=== TASK REQUIREMENTS ===
Reproduce the whole listing below without its pictures, exactly as written.

=== DATA UNDER STUDY ===
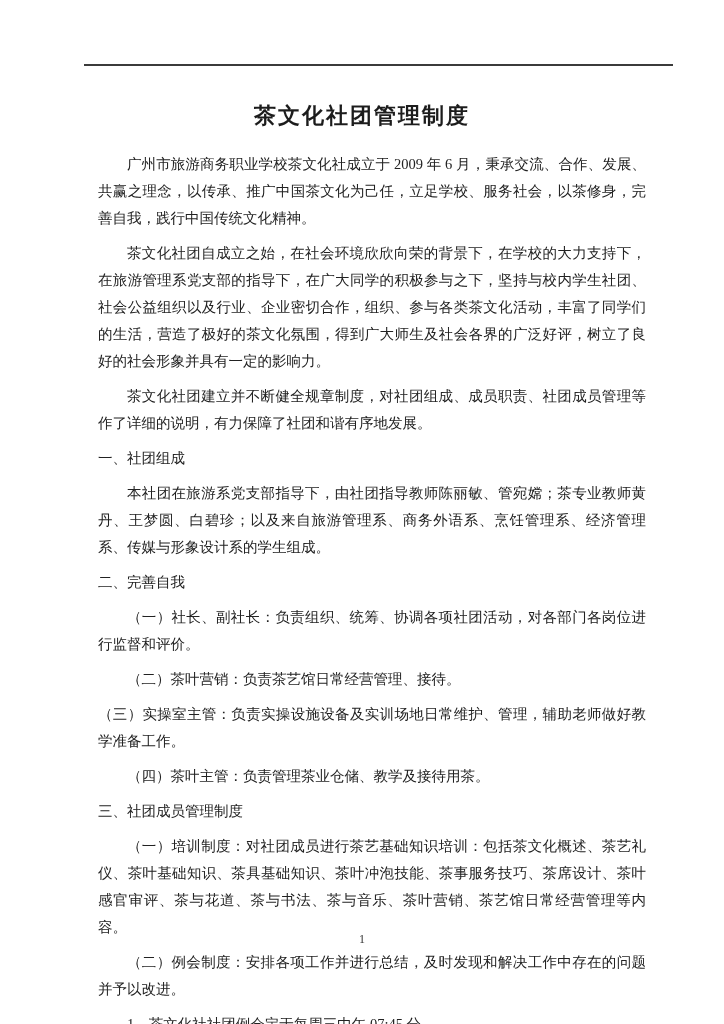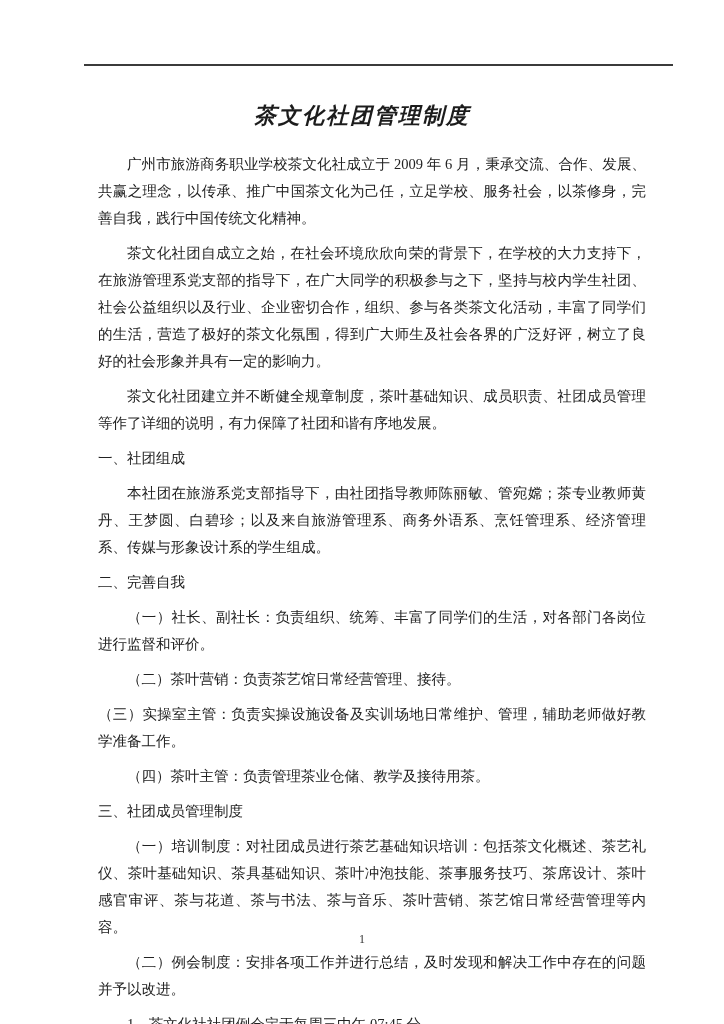--- a/index.html
+++ b/index.html
@@ -35,7 +35,6 @@
     font-weight: 700;
     letter-spacing: 2px;
     color: #1c1c1c;
-    font-style: italic;
   }
   .content {
     position: absolute;

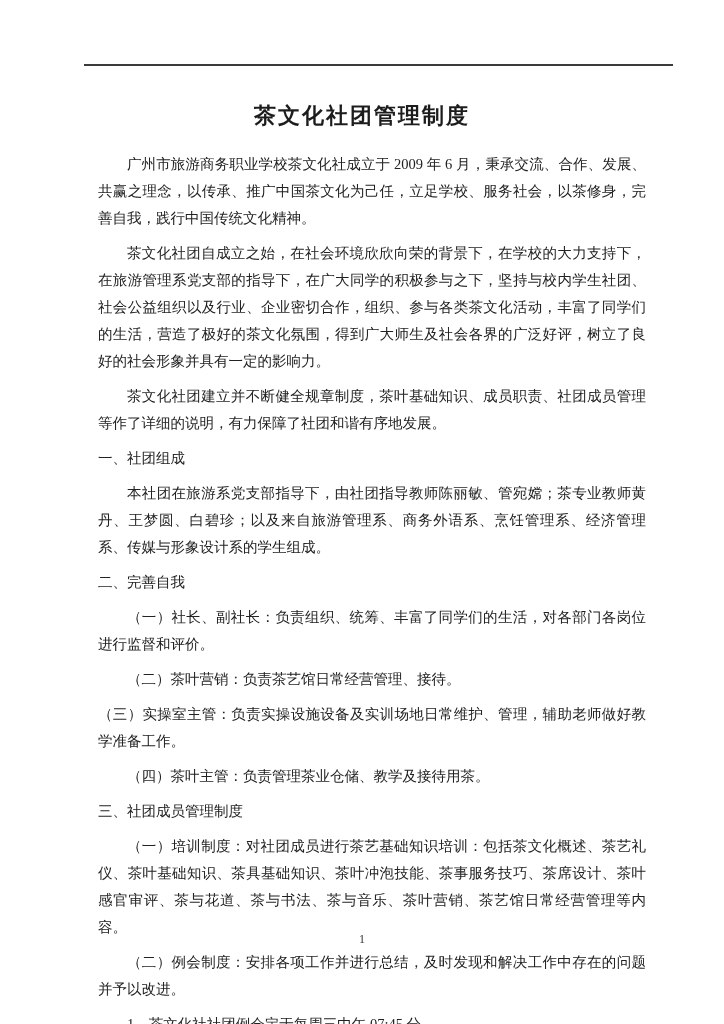--- a/index.html
+++ b/index.html
@@ -83,7 +83,7 @@
   <div class="content">
     <p class="para-indent">广州市旅游商务职业学校茶文化社成立于 2009 年 6 月，秉承交流、合作、发展、共赢之理念，以传承、推广中国茶文化为己任，立足学校、服务社会，以茶修身，完善自我，践行中国传统文化精神。</p>
     <p class="para-indent">茶文化社团自成立之始，在社会环境欣欣向荣的背景下，在学校的大力支持下，在旅游管理系党支部的指导下，在广大同学的积极参与之下，坚持与校内学生社团、社会公益组织以及行业、企业密切合作，组织、参与各类茶文化活动，丰富了同学们的生活，营造了极好的茶文化氛围，得到广大师生及社会各界的广泛好评，树立了良好的社会形象并具有一定的影响力。</p>
-    <p class="para-indent">茶文化社团建立并不断健全规章制度，茶叶基础知识、成员职责、社团成员管理等作了详细的说明，有力保障了社团和谐有序地发展。</p>
+    <p class="para-indent">茶文化社团建立并不断健全规章制度，对社团组成、成员职责、社团成员管理等作了详细的说明，有力保障了社团和谐有序地发展。</p>
     <p class="section-heading">一、社团组成</p>
     <p class="para-indent">本社团在旅游系党支部指导下，由社团指导教师陈丽敏、管宛嫦；茶专业教师黄丹、王梦圆、白碧珍；以及来自旅游管理系、商务外语系、烹饪管理系、经济管理系、传媒与形象设计系的学生组成。</p>
     <p class="section-heading">二、完善自我</p>

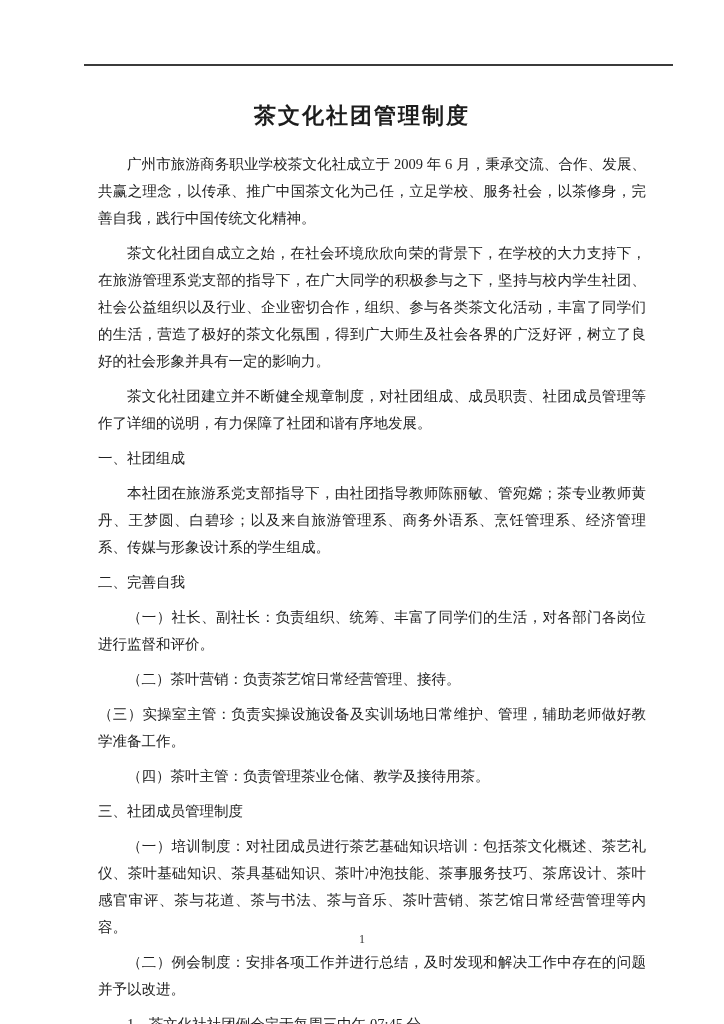--- a/index.html
+++ b/index.html
@@ -87,7 +87,7 @@
     <p class="section-heading">一、社团组成</p>
     <p class="para-indent">本社团在旅游系党支部指导下，由社团指导教师陈丽敏、管宛嫦；茶专业教师黄丹、王梦圆、白碧珍；以及来自旅游管理系、商务外语系、烹饪管理系、经济管理系、传媒与形象设计系的学生组成。</p>
     <p class="section-heading">二、完善自我</p>
-    <p class="para-indent">（一）社长、副社长：负责组织、统筹、丰富了同学们的生活，对各部门各岗位进行监督和评价。</p>
+    <p class="para-indent">（一）社长、副社长：负责组织、统筹、协调各项社团活动，对各部门各岗位进行监督和评价。</p>
     <p class="para-indent">（二）茶叶营销：负责茶艺馆日常经营管理、接待。</p>
     <p class="para-hang">（三）实操室主管：负责实操设施设备及实训场地日常维护、管理，辅助老师做好教学准备工作。</p>
     <p class="para-indent">（四）茶叶主管：负责管理茶业仓储、教学及接待用茶。</p>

=== TASK OUTPUT ===
--- a/index.html
+++ b/index.html
@@ -35,7 +35,6 @@
     font-weight: 700;
     letter-spacing: 2px;
     color: #1c1c1c;
-    font-style: italic;
   }
   .content {
     position: absolute;

--- a/index.html
+++ b/index.html
@@ -83,7 +83,7 @@
   <div class="content">
     <p class="para-indent">广州市旅游商务职业学校茶文化社成立于 2009 年 6 月，秉承交流、合作、发展、共赢之理念，以传承、推广中国茶文化为己任，立足学校、服务社会，以茶修身，完善自我，践行中国传统文化精神。</p>
     <p class="para-indent">茶文化社团自成立之始，在社会环境欣欣向荣的背景下，在学校的大力支持下，在旅游管理系党支部的指导下，在广大同学的积极参与之下，坚持与校内学生社团、社会公益组织以及行业、企业密切合作，组织、参与各类茶文化活动，丰富了同学们的生活，营造了极好的茶文化氛围，得到广大师生及社会各界的广泛好评，树立了良好的社会形象并具有一定的影响力。</p>
-    <p class="para-indent">茶文化社团建立并不断健全规章制度，茶叶基础知识、成员职责、社团成员管理等作了详细的说明，有力保障了社团和谐有序地发展。</p>
+    <p class="para-indent">茶文化社团建立并不断健全规章制度，对社团组成、成员职责、社团成员管理等作了详细的说明，有力保障了社团和谐有序地发展。</p>
     <p class="section-heading">一、社团组成</p>
     <p class="para-indent">本社团在旅游系党支部指导下，由社团指导教师陈丽敏、管宛嫦；茶专业教师黄丹、王梦圆、白碧珍；以及来自旅游管理系、商务外语系、烹饪管理系、经济管理系、传媒与形象设计系的学生组成。</p>
     <p class="section-heading">二、完善自我</p>

--- a/index.html
+++ b/index.html
@@ -87,7 +87,7 @@
     <p class="section-heading">一、社团组成</p>
     <p class="para-indent">本社团在旅游系党支部指导下，由社团指导教师陈丽敏、管宛嫦；茶专业教师黄丹、王梦圆、白碧珍；以及来自旅游管理系、商务外语系、烹饪管理系、经济管理系、传媒与形象设计系的学生组成。</p>
     <p class="section-heading">二、完善自我</p>
-    <p class="para-indent">（一）社长、副社长：负责组织、统筹、丰富了同学们的生活，对各部门各岗位进行监督和评价。</p>
+    <p class="para-indent">（一）社长、副社长：负责组织、统筹、协调各项社团活动，对各部门各岗位进行监督和评价。</p>
     <p class="para-indent">（二）茶叶营销：负责茶艺馆日常经营管理、接待。</p>
     <p class="para-hang">（三）实操室主管：负责实操设施设备及实训场地日常维护、管理，辅助老师做好教学准备工作。</p>
     <p class="para-indent">（四）茶叶主管：负责管理茶业仓储、教学及接待用茶。</p>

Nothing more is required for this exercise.